Understanding the Collision

What does a GPU see when it looks at a model parameter?

A parameter is just a tensor - a contiguous block of numbers in memory. A 4096×4096 weight matrix in float16 takes 32MB. Simple.

[float16, float16, float16, ... ] → 32MB on GPU

What does FSDP2 do?

FSDP2's job is elegant: take that 32MB tensor and split it across 2 GPUs. Each GPU holds 16MB. When you need the full tensor for computation, GPUs talk to each other (all-gather), compute, then throw away the extra copy.

GPU 0: [first half...]  → 16MB
GPU 1: [second half...] → 16MB

To do this, FSDP2 must convert your tensor into a DTensor (Distributed Tensor) - a tensor that knows it's sharded and knows how to reassemble itself.

What does QLoRA do?

QLoRA compresses that 32MB tensor down to ~4MB using 4-bit quantization. But here's the catch: you can't just store 4-bit numbers directly. You need metadata to decode them back to usable values.

Params4bit:
  - data: [4-bit packed values...] → 4MB
  - quant_state: {scales, zeros, quant_type="nf4", blocksize=64, ...}

The quant_state is a Python dictionary hanging off the tensor. It's not a tensor itself - it's metadata that tells bitsandbytes how to dequantize.

The Collision

Now watch what happens when FSDP2 meets Params4bit:

FSDP2 sees a parameter, tries to convert it to DTensor
It inspects the tensor... but this isn't a normal tensor
It has custom new and init methods
It has this quant_state thing attached to it
FSDP2 doesn't know how to shard a Python dictionary

RuntimeError: Cannot flatten integer dtype tensors

FSDP2 is asking: "How do I split this in half?"

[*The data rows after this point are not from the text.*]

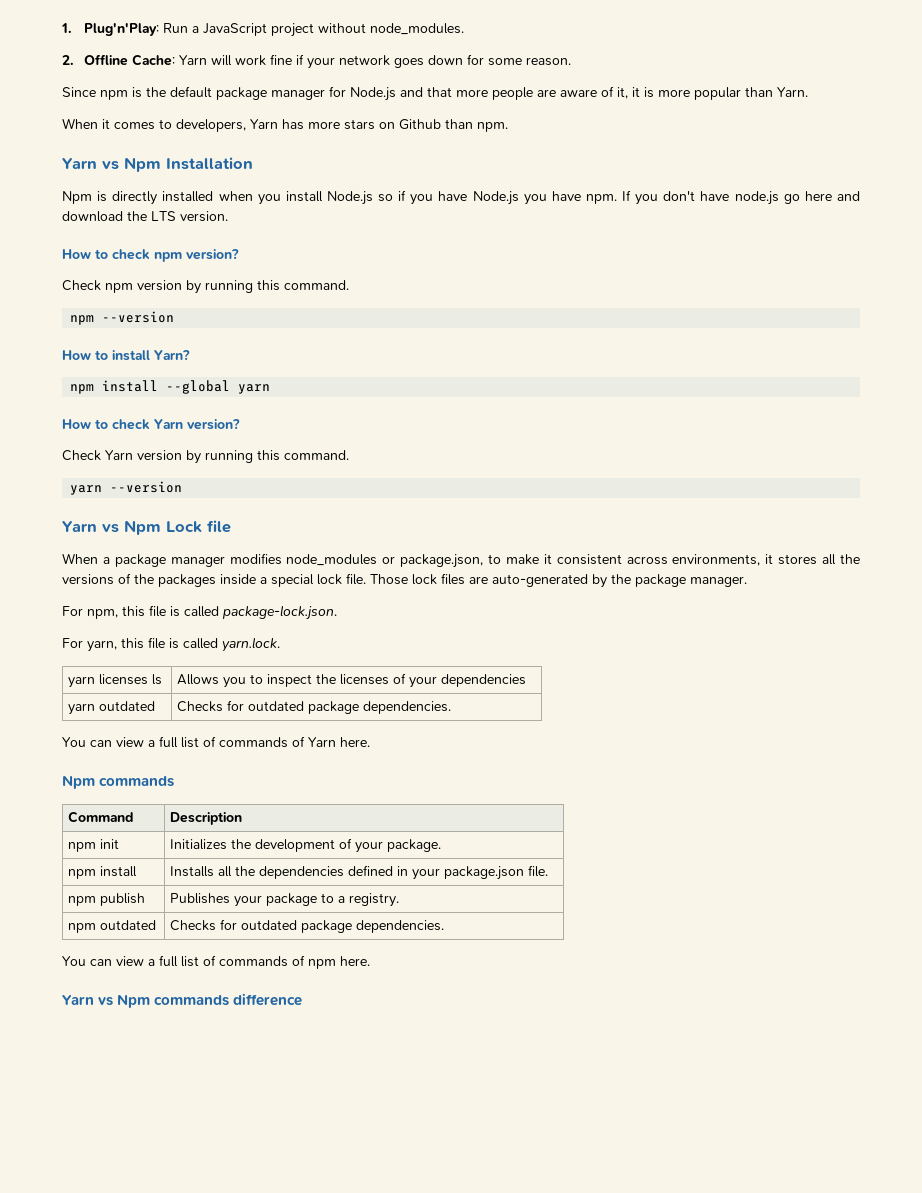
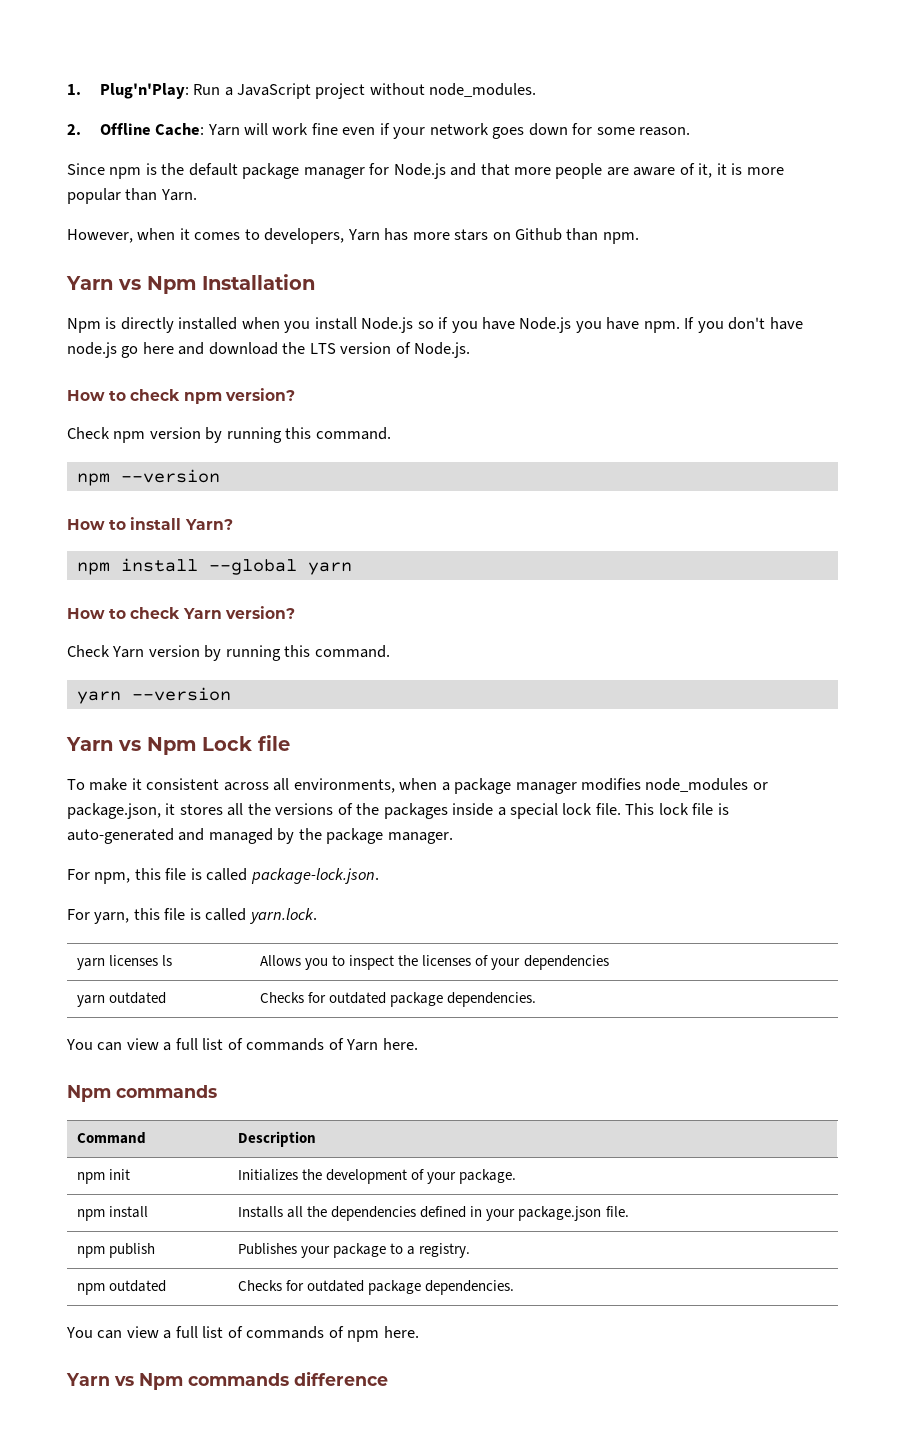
(292, 59) none -> [342,127,376,135] even
[62,118,98,129] When -> [67,228,176,243] However, when
[180,211,228,222] version. -> [340,342,471,358] version of Node.js.
[62,553,98,564] When -> [67,778,438,793] To make it consistent across all environments, when
[488,554,761,566] to make it consistent across environments, -> (161, 811) none
[370,573,588,587] Those lock files are auto-generated -> [625,803,729,815] [67,828,273,844] This lock file is auto-generated and managed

And Params4bit is saying: "I'm not just a tensor. I'm a tensor plus a decoder ring. You can't split the decoder ring."

The Key Insight

Let's think about what actually needs to be sharded.

In QLoRA training, you have two kinds of parameters:

Type	Size	Trainable	Needs gradients	Needs optimizer state
Base weights (4-bit)	~4GB	No	No	No
LoRA adapters (fp16)	~200MB	Yes	Yes	Yes

The frozen 4-bit base weights never change. They're just used for forward passes. The LoRA adapters are tiny but they accumulate gradients and optimizer states.

So here's the insight: we don't need to shard the problematic Params4bit at all. We only need to shard the LoRA adapters which are regular fp16 tensors that FSDP2 handles perfectly.

Base weights:  Replicate on both GPUs (4GB each - acceptable)
LoRA adapters: Shard with FSDP2 (100MB each - sharded)

Here's what that looks like in practice:

from bitsandbytes.nn import Params4bit
from torch.distributed.fsdp import fully_shard

# Collect all the quantized parameters we want FSDP2 to ignore
ignored_params = {p for p in model.parameters() if isinstance(p, Params4bit)}

# Apply FSDP2 to each transformer layer, skipping quantized weights
for layer in model.base_model.model.model.layers:
    fully_shard(layer, ignored_params=ignored_params)

That's it. Two lines that unlock FSDP2 + QLoRA.

What's happening here?

We identify every Params4bit in the model
We pass them to ignored_params - telling FSDP2 "don't touch these"
FSDP2 shards everything else (the LoRA adapters)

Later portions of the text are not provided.